◆ What you are asked to do: From top to bottom, retype the data exactly, passing over any picture.

[Stored records]
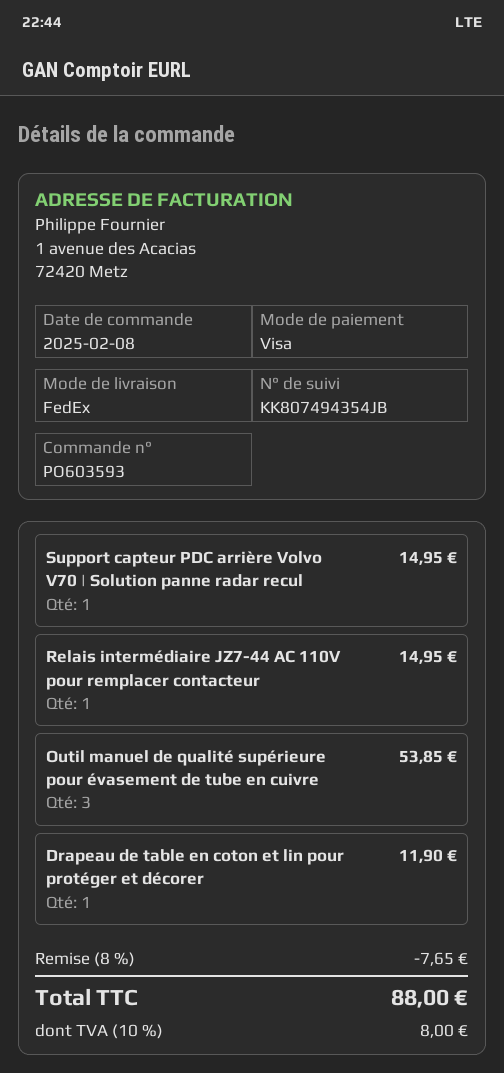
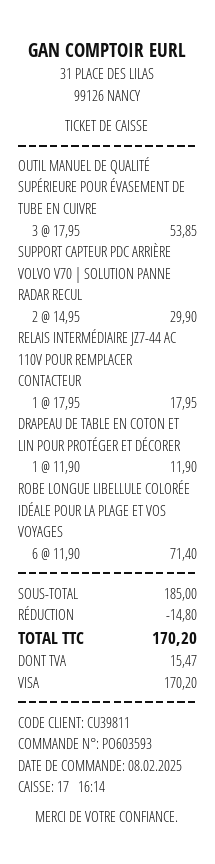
Support capteur PDC arrière Volvo V70 | Solution panne radar recul: 1 for 14.95 -> 2 for 29.90
Relais intermédiaire JZ7-44 AC 110V pour remplacer contacteur: 1 for 14.95 -> 1 for 17.95
ROBE LONGUE LIBELLULE COLORÉE IDÉALE POUR LA PLAGE ET VOS VOYAGES: none -> 6 for 71.40
discount: 7.65 -> 14.80
tax: 8.00 -> 15.47
total: 88.00 -> 170.20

◆ Solution:
Support capteur PDC arrière Volvo V70 | Solution panne radar recul: 1 for 14.95 -> 2 for 29.90
Relais intermédiaire JZ7-44 AC 110V pour remplacer contacteur: 1 for 14.95 -> 1 for 17.95
ROBE LONGUE LIBELLULE COLORÉE IDÉALE POUR LA PLAGE ET VOS VOYAGES: none -> 6 for 71.40
discount: 7.65 -> 14.80
tax: 8.00 -> 15.47
total: 88.00 -> 170.20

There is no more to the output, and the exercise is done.